[MASSMAIL]nested tags in glossary entries in html docs

From
Anton Voloshin
Date:
Hello,

In REL_13_STABLE and above, generated HTML have a broken HTML: nested <a 
href="..."> tags for all links to glossary. Somehow, this results in 
duplicated <a> tags on the https://www.postgresql.org/docs/

Found by tab-navigating https://www.postgresql.org/docs/16/rowtypes.html
where we see (spacing added to avoid line wraps):
... create a <a class="glossterm"
href="glossary.html#GLOSSARY-DOMAIN"</a><a class="glossterm" 
href="glossary.html#GLOSSARY-DOMAIN"
title="Domain">domain</a> over the composite type ...

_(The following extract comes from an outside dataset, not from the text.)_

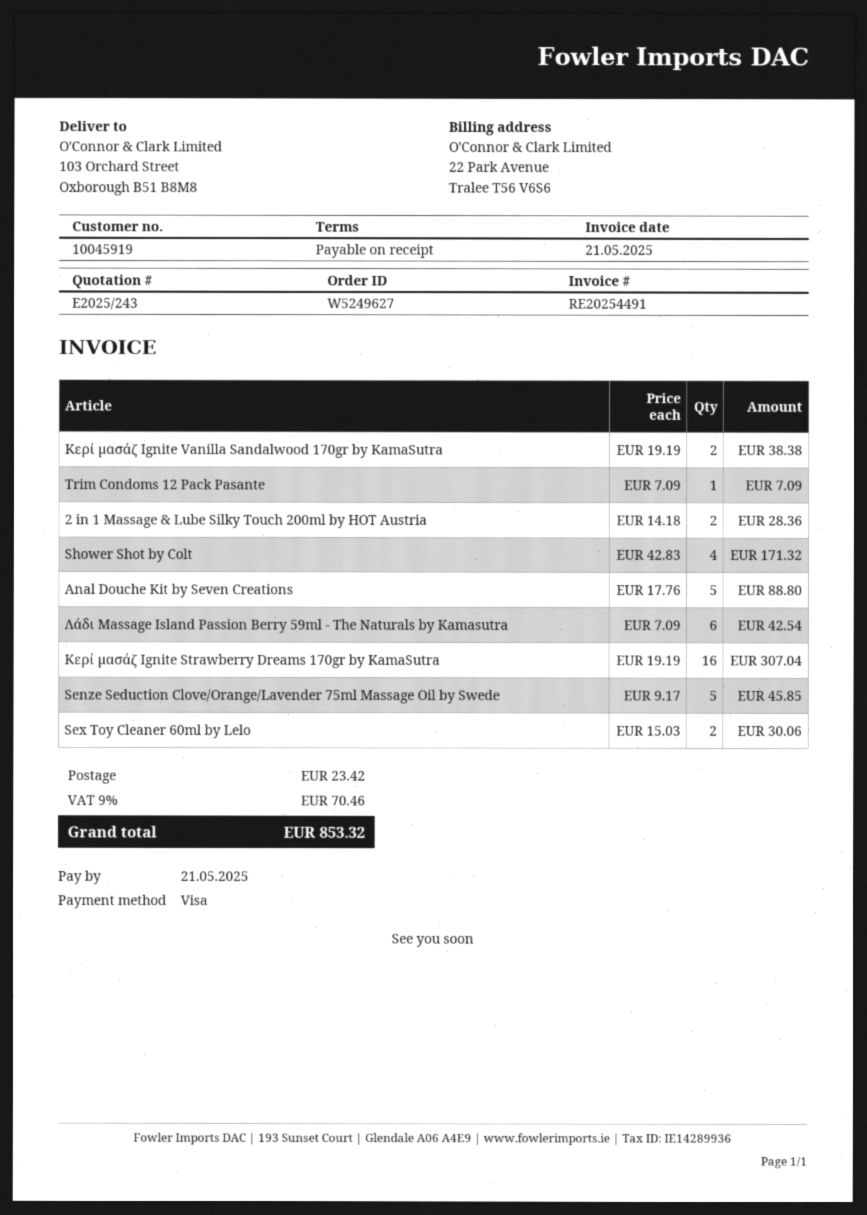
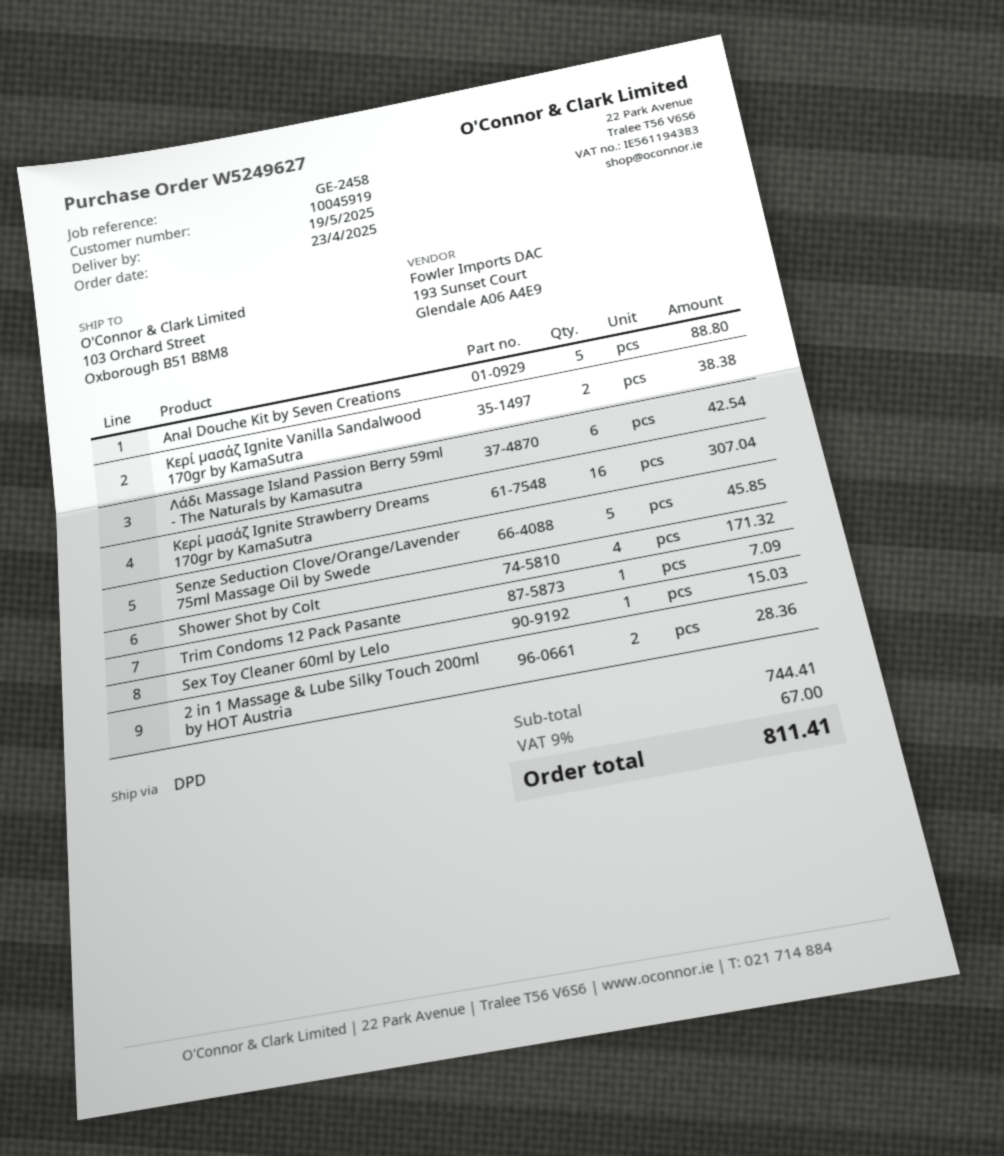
Sex Toy Cleaner 60ml by Lelo: 2 for 30.06 -> 1 for 15.03
shipping: 23.42 -> none
tax: 9% = 70.46 -> 9% = 67.00
total: 853.32 -> 811.41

So, empty <a>, and then the real <a>. This resulted in stopping twice on 
the "domain" link (right before, and then on the
"domain" word itself) while tab-navigating.

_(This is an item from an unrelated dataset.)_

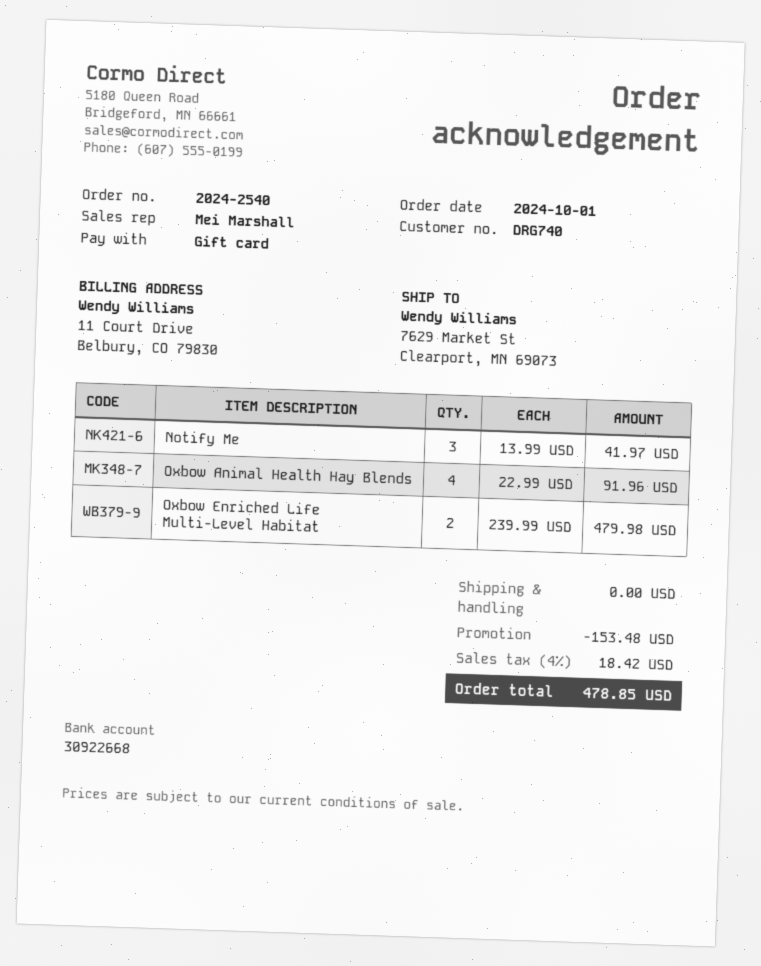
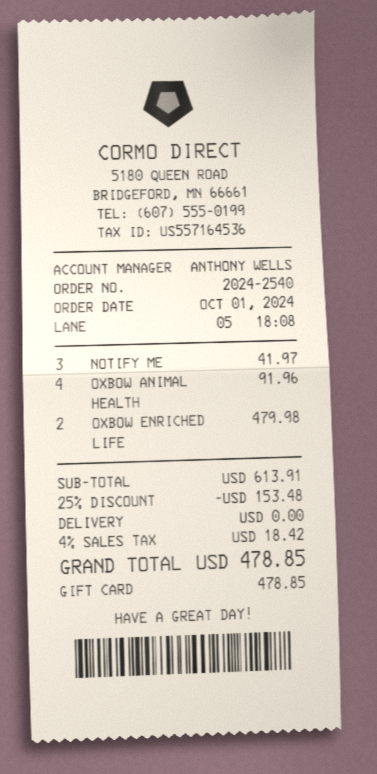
sales rep: Mei Marshall -> ANTHONY WELLS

If I am to "make html" docs from the source (in REL_13_STABLE..master), 
I see nested <a>'s instead:

create a <a class="glossterm" href="glossary.html#GLOSSARY-DOMAIN"><em
class="glossterm"><a class="glossterm" 
href="glossary.html#GLOSSARY-DOMAIN" title="Domain">domain</a></em></a> 
over the composite type

I guess docs are processed additionally before getting to
https://www.postgresql.org/docs/ (html sanitizer/beautifier?), in 
passing fixing nested <a>'s, but producing duplicated <a>'s instead.

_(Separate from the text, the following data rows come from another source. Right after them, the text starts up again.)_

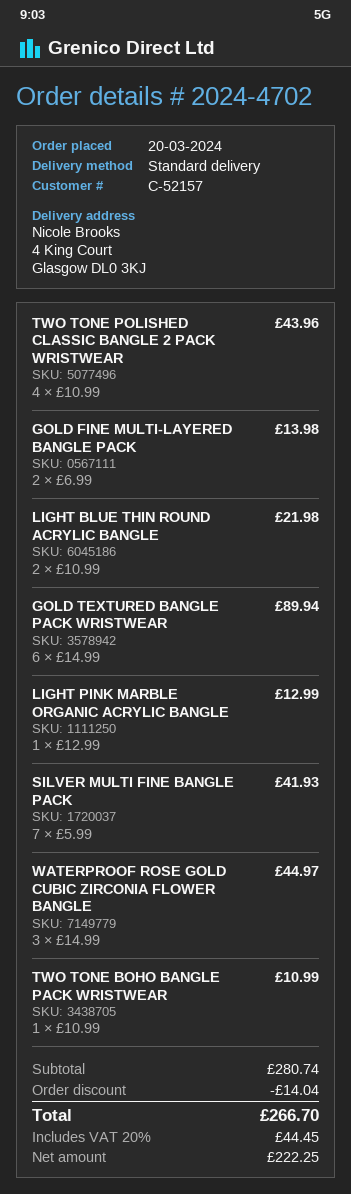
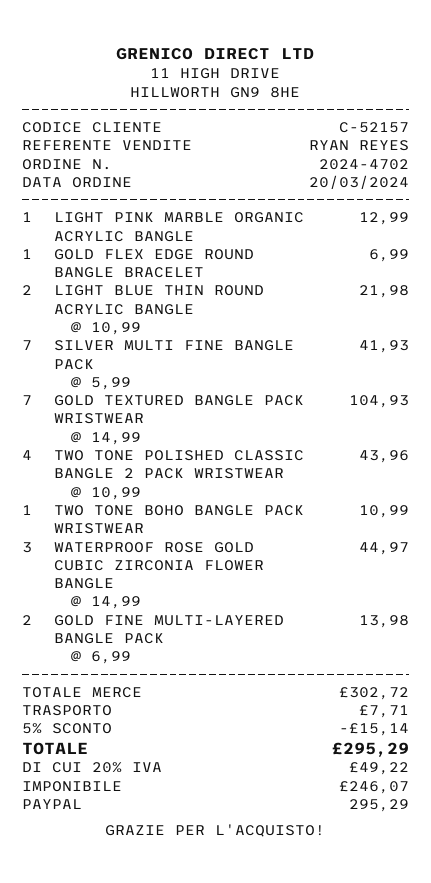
GOLD TEXTURED BANGLE PACK WRISTWEAR: 6 x 14.99 = 89.94 -> 7 x 14.99 = 104.93
GOLD FLEX EDGE ROUND BANGLE BRACELET: none -> 1 x 6.99 = 6.99
subtotal: 280.74 -> 302.72
discount: 14.04 -> 15.14
shipping: none -> 7.71
net: 222.25 -> 246.07
tax: 20% = 44.45 -> 20% = 49.22
total: 266.70 -> 295.29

It seems to affect all glossary links:
after "make html",
grep '</a></em></a>' doc/src/sgml/html/*.html
results in 254 to 329 matches (in versions 13 to master).

REL_12_STABLE is not affected: glossary was only introduced in 13.

It seems to have been introduced in

commit 347d2b07fcc250680f75b5f89ba49d4805782c6b
Author: Alvaro Herrera <alvherre@alvh.no-ip.org>
Date:   Fri Apr 3 19:23:20 2020

     Add a glossary to the documentation

Not sure about how to fix this (don't really know docbook).

-- 
Anton Voloshin
Postgres Professional, The Russian Postgres Company
https://postgrespro.ru



Re: nested tags in glossary entries in html docs

From
Erik Wienhold
Date:
On 2024-04-12 18:29 +0200, Anton Voloshin wrote:
> In REL_13_STABLE and above, generated HTML have a broken HTML: nested <a
> href="..."> tags for all links to glossary. Somehow, this results in
> duplicated <a> tags on the https://www.postgresql.org/docs/
> 
> Found by tab-navigating https://www.postgresql.org/docs/16/rowtypes.html
> where we see (spacing added to avoid line wraps):
> ... create a <a class="glossterm"
> href="glossary.html#GLOSSARY-DOMAIN"</a><a class="glossterm"
> href="glossary.html#GLOSSARY-DOMAIN"
> title="Domain">domain</a> over the composite type ...
> 
> So, empty <a>, and then the real <a>. This resulted in stopping twice on the
> "domain" link (right before, and then on the
> "domain" word itself) while tab-navigating.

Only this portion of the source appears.